Below are some records. Return exactly the lines from the one containing "Mittelglied Neck-Tech-Sport Edelstahl" through the one containing "Red Chilli Pepper", both included, and only those.

Records for the exercise Start Marker

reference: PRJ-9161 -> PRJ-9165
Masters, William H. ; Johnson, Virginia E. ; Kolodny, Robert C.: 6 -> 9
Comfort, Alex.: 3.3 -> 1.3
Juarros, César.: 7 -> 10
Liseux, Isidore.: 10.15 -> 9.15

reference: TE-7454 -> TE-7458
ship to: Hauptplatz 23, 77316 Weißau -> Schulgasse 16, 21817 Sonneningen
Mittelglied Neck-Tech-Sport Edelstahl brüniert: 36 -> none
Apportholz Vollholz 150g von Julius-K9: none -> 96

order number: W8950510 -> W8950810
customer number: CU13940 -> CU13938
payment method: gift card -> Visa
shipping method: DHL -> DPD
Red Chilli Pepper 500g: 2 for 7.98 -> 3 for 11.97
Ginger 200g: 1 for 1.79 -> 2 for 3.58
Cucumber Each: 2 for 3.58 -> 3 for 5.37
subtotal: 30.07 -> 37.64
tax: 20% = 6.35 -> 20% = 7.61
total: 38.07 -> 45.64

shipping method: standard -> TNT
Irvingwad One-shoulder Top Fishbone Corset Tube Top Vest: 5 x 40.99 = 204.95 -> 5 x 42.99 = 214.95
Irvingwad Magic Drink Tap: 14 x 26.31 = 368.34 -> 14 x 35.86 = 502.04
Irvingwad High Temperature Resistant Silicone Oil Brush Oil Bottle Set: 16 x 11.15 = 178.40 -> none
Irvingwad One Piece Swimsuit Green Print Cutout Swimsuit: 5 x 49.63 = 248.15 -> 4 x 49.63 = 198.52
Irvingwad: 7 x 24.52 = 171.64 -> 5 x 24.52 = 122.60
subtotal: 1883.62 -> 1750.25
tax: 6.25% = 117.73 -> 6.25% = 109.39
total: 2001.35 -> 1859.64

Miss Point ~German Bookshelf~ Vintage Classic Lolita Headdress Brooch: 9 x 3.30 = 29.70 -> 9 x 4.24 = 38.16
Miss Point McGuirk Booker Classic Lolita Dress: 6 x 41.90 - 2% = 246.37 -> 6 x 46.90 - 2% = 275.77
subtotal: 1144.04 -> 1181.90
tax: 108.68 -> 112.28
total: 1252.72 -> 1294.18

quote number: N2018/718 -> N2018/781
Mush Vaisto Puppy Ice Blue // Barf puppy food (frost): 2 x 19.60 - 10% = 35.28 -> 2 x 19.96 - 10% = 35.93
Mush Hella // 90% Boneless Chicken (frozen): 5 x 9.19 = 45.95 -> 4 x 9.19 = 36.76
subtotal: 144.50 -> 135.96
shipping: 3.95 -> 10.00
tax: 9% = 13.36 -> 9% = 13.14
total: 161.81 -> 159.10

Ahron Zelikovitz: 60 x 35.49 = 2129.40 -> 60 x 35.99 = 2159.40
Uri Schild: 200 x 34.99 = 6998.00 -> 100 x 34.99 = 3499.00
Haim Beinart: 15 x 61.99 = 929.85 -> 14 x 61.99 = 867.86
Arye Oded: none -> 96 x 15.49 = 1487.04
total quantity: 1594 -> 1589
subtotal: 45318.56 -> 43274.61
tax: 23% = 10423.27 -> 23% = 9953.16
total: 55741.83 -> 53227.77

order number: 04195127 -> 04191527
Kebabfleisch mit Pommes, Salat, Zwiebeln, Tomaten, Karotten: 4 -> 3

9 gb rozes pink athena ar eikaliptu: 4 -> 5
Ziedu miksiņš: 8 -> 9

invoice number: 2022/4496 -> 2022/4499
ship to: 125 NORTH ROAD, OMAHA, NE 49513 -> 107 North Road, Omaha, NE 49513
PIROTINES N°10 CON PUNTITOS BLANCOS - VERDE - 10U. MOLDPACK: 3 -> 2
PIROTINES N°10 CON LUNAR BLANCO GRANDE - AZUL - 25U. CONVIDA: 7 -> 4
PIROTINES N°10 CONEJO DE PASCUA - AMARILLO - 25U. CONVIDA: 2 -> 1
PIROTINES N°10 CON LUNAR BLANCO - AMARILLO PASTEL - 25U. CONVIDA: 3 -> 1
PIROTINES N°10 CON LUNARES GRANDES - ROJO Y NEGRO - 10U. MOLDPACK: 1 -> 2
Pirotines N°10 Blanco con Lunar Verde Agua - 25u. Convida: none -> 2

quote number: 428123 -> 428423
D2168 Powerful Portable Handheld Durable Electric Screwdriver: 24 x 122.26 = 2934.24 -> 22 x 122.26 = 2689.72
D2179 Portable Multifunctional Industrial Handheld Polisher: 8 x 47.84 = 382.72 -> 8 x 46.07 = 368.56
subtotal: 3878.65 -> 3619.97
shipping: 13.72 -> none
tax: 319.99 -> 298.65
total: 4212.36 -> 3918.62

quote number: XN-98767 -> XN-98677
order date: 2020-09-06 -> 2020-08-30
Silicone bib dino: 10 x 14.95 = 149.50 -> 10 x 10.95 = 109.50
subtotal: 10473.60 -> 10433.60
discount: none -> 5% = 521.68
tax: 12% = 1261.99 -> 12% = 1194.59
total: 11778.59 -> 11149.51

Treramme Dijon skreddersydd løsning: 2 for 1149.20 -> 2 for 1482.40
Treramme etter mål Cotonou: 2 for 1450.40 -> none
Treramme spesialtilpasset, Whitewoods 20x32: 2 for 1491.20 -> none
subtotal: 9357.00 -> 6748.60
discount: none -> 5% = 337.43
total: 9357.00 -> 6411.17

Records for the exercise End Marker

Result of the task -
Mittelglied Neck-Tech-Sport Edelstahl brüniert: 36 -> none
Apportholz Vollholz 150g von Julius-K9: none -> 96

order number: W8950510 -> W8950810
customer number: CU13940 -> CU13938
payment method: gift card -> Visa
shipping method: DHL -> DPD
Red Chilli Pepper 500g: 2 for 7.98 -> 3 for 11.97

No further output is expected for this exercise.